One in 29 adults in the United States experience incarceration in their lifetime; men, minorities and poor populations are overrepresented in the justice system, especially black men, with one in three men expected to be incarcerated in their lifetimes. This crisis of mass incarceration is further exacerbated by the risk of reincarceration, with a 75 percent recidivism rate over five years. Former detainees experience barriers to employment, housing, food security and health insurance. In consideration of these social determinants of health, I believe that criminal justice involvement is our country’s greatest health disparity.

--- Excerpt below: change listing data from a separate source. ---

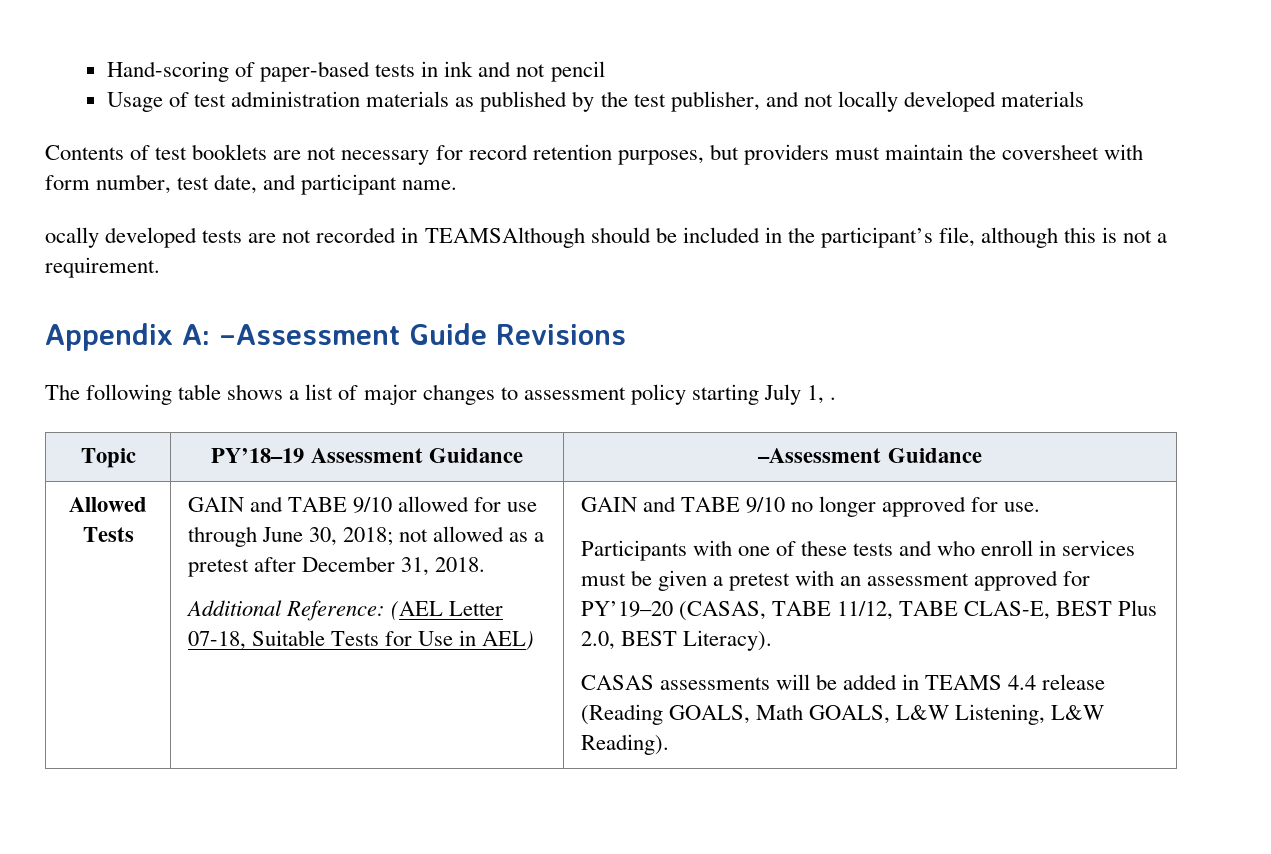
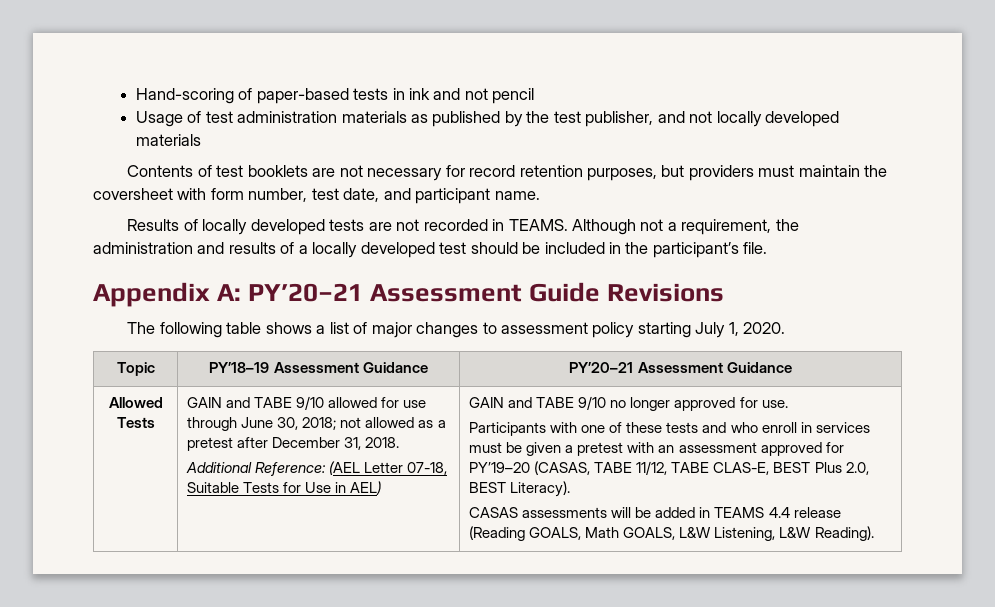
- ocally developed tests are not recorded in TEAMSAlthough should be included in the participant’s file, although this is not a requirement.
+ Results of locally developed tests are not recorded in TEAMS. Although not a requirement, the administration and results of a locally developed test should be included in the participant’s file.
- Appendix A: –Assessment Guide Revisions
+ Appendix A: PY’20–21 Assessment Guide Revisions
- The following table shows a list of major changes to assessment policy starting July 1, .
+ The following table shows a list of major changes to assessment policy starting July 1, 2020.
- Topic | PY’18–19 Assessment Guidance | –Assessment Guidance
+ Topic | PY’18–19 Assessment Guidance | PY’20–21 Assessment Guidance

Scholars and clinicians engaged in criminal justice health research and care experience the lack of opportunity to study strategies to improve the health of detainees and to reduce incarceration every day. A published study in this month’s Annals of Internal Medicine confirms these impressions. Ahalt and colleagues reviewed the NIH database of funded research over five years from 2008 to 2012. The findings are worse than I had imagined. Of more than 250,000 funded NIH grants, only 180 or 0.1 percent focused on criminal justice health. In 2012, thanks in part to funding priorities by the National Institute of Drug Abuse and the National Institute of Mental Health, the total dollars invested in criminal justice health was 1.5 percent.
The Academic Consortium on Criminal Justice Health’s Board of Directors believes that Congress and the NIH need to take pause in consideration of these results in the face of the world’s worst incarceration rates in one of its wealthiest countries.